++++ THE INPUT

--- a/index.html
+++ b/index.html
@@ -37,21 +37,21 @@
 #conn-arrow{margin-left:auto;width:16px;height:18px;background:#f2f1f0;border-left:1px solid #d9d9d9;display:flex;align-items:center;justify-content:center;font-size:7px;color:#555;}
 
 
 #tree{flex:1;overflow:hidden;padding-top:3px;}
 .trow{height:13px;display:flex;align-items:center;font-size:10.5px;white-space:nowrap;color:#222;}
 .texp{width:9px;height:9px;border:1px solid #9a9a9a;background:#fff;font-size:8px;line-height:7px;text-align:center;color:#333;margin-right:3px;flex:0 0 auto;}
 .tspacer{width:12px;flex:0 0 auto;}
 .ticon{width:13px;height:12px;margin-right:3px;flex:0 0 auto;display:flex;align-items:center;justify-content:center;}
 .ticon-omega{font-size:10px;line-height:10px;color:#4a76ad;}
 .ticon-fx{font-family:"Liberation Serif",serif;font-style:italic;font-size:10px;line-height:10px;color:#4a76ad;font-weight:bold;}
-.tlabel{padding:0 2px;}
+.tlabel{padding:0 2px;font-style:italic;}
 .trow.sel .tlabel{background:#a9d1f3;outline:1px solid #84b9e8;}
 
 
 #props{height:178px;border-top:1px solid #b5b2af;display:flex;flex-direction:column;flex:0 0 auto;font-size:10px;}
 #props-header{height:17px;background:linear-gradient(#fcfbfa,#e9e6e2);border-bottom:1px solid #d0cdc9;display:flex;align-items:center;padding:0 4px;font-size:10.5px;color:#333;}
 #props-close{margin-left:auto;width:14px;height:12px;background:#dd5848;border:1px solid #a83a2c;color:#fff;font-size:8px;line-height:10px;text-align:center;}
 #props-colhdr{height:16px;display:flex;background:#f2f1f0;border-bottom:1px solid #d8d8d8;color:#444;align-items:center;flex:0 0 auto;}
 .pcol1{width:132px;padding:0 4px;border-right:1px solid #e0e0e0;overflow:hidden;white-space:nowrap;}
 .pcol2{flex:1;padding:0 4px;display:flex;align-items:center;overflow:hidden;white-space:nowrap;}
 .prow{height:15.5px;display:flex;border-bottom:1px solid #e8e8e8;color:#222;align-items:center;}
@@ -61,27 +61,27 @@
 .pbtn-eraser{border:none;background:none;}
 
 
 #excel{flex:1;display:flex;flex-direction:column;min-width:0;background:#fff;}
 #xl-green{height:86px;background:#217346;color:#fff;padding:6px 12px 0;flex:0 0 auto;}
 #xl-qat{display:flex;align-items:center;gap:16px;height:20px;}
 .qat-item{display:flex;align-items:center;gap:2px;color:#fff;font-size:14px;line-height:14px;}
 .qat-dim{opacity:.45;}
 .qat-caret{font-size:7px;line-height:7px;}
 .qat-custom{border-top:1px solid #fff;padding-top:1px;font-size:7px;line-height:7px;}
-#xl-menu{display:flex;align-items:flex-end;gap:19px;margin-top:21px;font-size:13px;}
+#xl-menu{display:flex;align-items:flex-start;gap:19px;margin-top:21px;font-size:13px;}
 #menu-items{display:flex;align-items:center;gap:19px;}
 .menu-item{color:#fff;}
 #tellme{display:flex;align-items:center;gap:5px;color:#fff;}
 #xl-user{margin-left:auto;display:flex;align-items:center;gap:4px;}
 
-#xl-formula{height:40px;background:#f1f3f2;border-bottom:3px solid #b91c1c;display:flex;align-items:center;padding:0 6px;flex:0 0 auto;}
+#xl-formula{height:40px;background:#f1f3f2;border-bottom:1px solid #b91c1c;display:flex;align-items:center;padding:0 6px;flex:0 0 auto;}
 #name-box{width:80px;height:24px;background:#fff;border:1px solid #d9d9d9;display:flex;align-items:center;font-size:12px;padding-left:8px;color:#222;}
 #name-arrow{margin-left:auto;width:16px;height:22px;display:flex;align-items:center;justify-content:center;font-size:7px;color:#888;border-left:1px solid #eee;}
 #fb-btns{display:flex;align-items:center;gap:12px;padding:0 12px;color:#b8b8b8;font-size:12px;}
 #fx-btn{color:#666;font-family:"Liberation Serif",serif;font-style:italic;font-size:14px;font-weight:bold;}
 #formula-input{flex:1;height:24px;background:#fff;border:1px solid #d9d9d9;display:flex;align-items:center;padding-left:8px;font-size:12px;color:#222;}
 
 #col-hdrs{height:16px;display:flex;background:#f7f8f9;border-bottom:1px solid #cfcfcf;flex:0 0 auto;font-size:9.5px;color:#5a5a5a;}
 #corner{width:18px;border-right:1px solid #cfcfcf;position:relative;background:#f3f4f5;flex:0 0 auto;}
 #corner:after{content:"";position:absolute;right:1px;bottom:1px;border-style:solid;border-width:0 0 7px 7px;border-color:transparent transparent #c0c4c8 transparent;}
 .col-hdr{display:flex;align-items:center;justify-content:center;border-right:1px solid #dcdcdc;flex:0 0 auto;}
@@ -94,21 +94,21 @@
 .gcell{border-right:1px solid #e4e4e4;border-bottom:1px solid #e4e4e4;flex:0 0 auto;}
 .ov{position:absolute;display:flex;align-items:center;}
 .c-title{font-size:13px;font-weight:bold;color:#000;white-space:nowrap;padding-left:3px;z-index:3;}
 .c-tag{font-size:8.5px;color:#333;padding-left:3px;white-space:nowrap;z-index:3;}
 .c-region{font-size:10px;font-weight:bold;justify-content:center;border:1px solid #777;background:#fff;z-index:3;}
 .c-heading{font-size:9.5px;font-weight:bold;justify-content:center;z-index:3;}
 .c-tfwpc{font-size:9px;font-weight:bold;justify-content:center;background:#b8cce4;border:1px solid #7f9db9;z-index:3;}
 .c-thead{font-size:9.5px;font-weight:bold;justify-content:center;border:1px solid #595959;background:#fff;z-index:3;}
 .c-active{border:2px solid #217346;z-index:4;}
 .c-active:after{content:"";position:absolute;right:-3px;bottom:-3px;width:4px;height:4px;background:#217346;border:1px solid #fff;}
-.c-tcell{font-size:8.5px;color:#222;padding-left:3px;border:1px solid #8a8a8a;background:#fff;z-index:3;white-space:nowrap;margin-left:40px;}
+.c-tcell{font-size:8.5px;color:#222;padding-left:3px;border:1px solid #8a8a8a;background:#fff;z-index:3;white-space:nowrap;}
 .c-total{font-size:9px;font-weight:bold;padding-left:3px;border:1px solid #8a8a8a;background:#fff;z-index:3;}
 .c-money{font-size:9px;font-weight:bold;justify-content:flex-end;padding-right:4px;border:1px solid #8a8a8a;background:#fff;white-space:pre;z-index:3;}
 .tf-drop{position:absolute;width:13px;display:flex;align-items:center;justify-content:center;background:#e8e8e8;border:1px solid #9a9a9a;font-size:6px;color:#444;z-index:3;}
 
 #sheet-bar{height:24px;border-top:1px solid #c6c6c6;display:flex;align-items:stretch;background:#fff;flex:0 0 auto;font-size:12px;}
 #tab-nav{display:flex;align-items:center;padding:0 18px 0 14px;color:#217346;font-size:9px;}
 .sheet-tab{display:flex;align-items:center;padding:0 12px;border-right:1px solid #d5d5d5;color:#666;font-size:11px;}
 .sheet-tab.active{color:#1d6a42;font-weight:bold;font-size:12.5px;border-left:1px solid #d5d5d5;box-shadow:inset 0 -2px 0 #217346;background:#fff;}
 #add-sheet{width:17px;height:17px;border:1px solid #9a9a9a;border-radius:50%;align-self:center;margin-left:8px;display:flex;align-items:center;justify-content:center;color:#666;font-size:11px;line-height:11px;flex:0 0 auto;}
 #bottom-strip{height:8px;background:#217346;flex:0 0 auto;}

++++++++

Looking at the records, state how many lines contain "nowrap" and write nothing besides that number.

7